Perfil - Manuela d'Ávila

autor André Pereira Cesar

Postado em 04/01/2018 20:03:51 - 19:50:00


O programa da pré-candidata Manuela ainda não é conhecido/Arquivo/NotíciasBahia

Na Câmara, presidiu a Comissão de Direitos Humanos, quando pediu a saída de Bolsonaro do colegiado

Nas sete eleições presidenciais ocorridas desde 1989, o PT, no campo da esquerda, foi o partido que sempre apresentou as candidaturas mais competitivas. Ao longo desse percurso, os petistas contaram em todos os momentos com o apoio formal do PCdoB. Agora, os comunistas parecem dispostos a sair da posição de satélites do petismo e lançar uma candidatura própria. A gaúcha Manuela d'Ávila deverá ser a cabeça de chapa.

Nascida em Porto Alegre (RS) em agosto de 1981, Manuela Pinto Vieira d'Ávila é jornalista. Apesar de jovem, ela tem boa experiência na política. Foi vereadora na capital gaúcha, deputada federal por dois mandatos e, hoje, é deputada estadual no Rio Grande do Sul.

A pré-candidata teve seus primeiros contatos na política estudantil. Ingressou em 1999 na União da Juventude Socialista, ligada ao PCdoB, e mais tarde chegou à vice-presidência da UNE.

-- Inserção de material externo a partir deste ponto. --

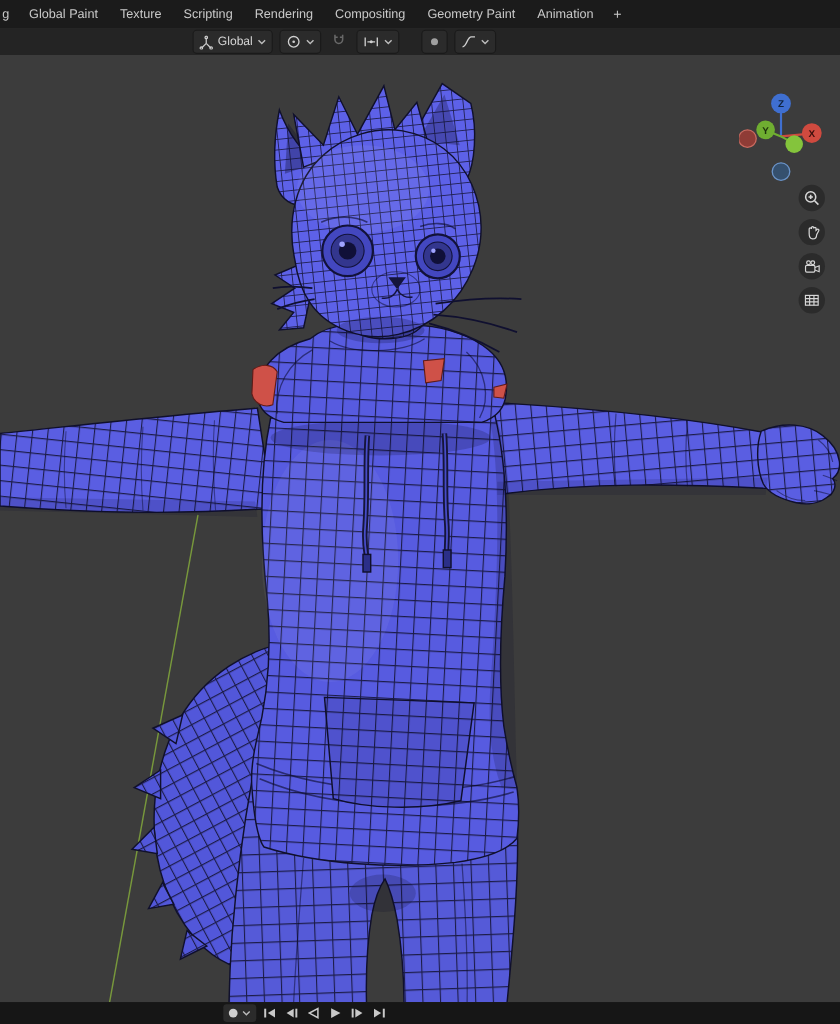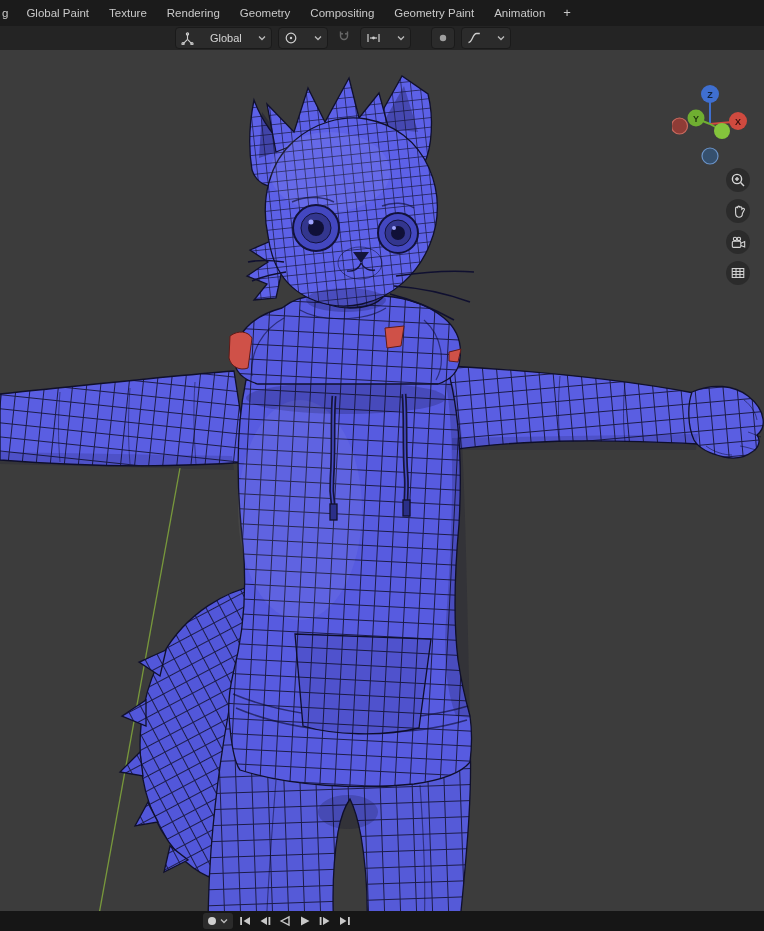"Rendering" div.tab { text: Rendering -> Scripting }
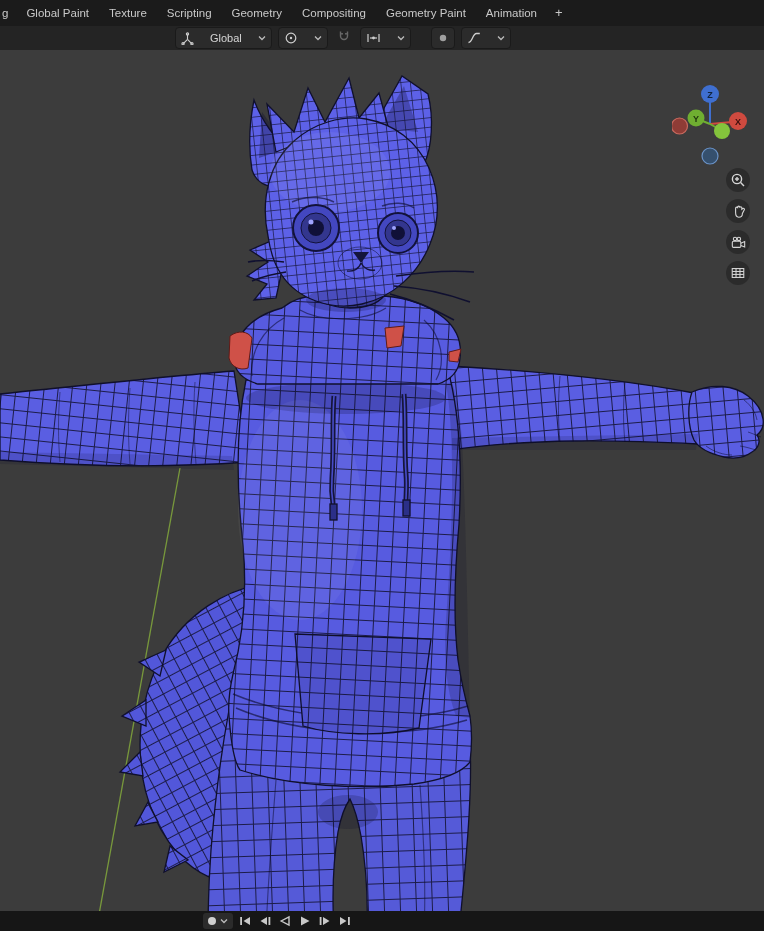"Geometry" div.tab { text: Geometry -> Rendering }
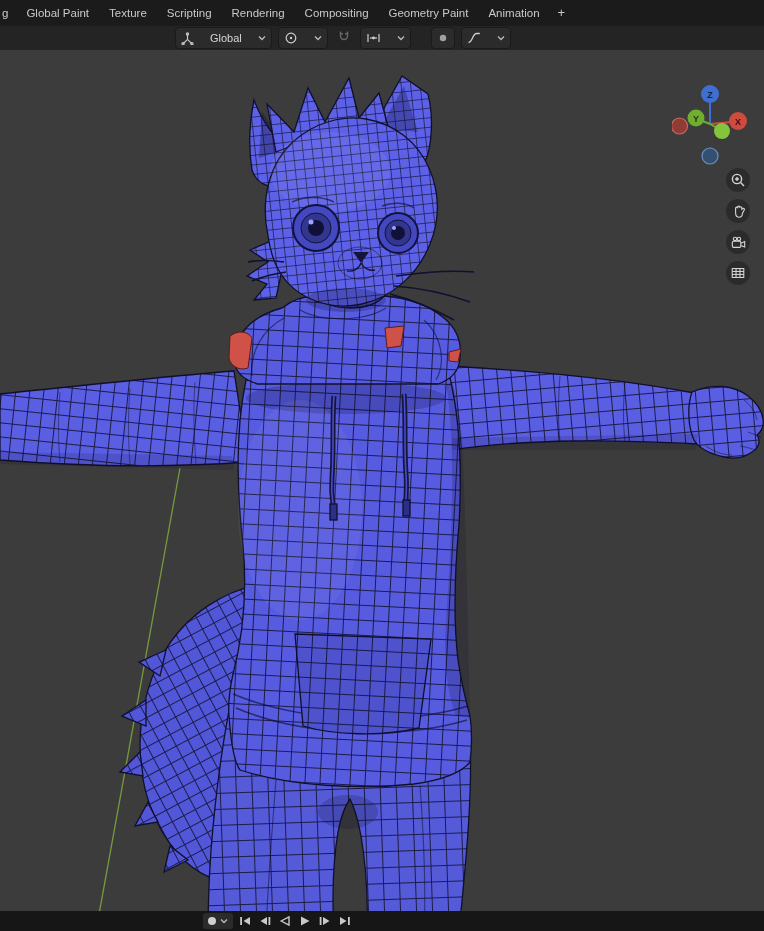"Global" .pill { gap: 16px -> 4px }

Sua origem explica e tem grande influência no dia a dia da política da pré-candidata. Manuela sempre focou suas ações e projetos em questões de cunho social, em especial educação, juventude e direitos humanos. Na Câmara dos Deputados, presidiu a Comissão de Direitos Humanos, quando pediu a saída do deputado Jair Bolsonaro do colegiado. O parlamentar, por sinal, travou alguns debates mais fortes com a deputada.

Manuela também se candidatou, sem sucesso, a cargos do Executivo. Disputou a prefeitura de Porto Alegre por duas vezes, em 2008 e 2012. Em 2010, foi cotada para assumir o Ministério do Esporte, mas a cúpula do PCdoB preferiu que ela continuasse com seu mandato de deputada federal.

O programa da pré-candidata ainda não é conhecido, mas imagina-se que seja o inverso da agenda dita reformista do governo Temer. Nada de privatizações ou concessões, e a revisão em programas já em curso.

Os obstáculos à candidatura do PCdoB são muitos e similares à boa parte de seus potenciais adversários. Reduzido tempo de campanha em rádio e televisão, pouco dinheiro em caixa, estrutura limitada e um inevitável preconceito de parcela significativa do eleitorado com uma agenda "comunista". Nem mesmo o inegável carisma de Manuela parece capaz de reverter esse quadro.

Os comunistas podem bancar uma candidatura própria pensando em ampliar a bancada federal. Um aumento no número de deputados já significaria um importante ganho para a legenda. De todo modo, caso o PCdoB confirme a disposição de lançar um nome próprio, será um evidente sinal de que a hegemonia petista na esquerda está em xeque.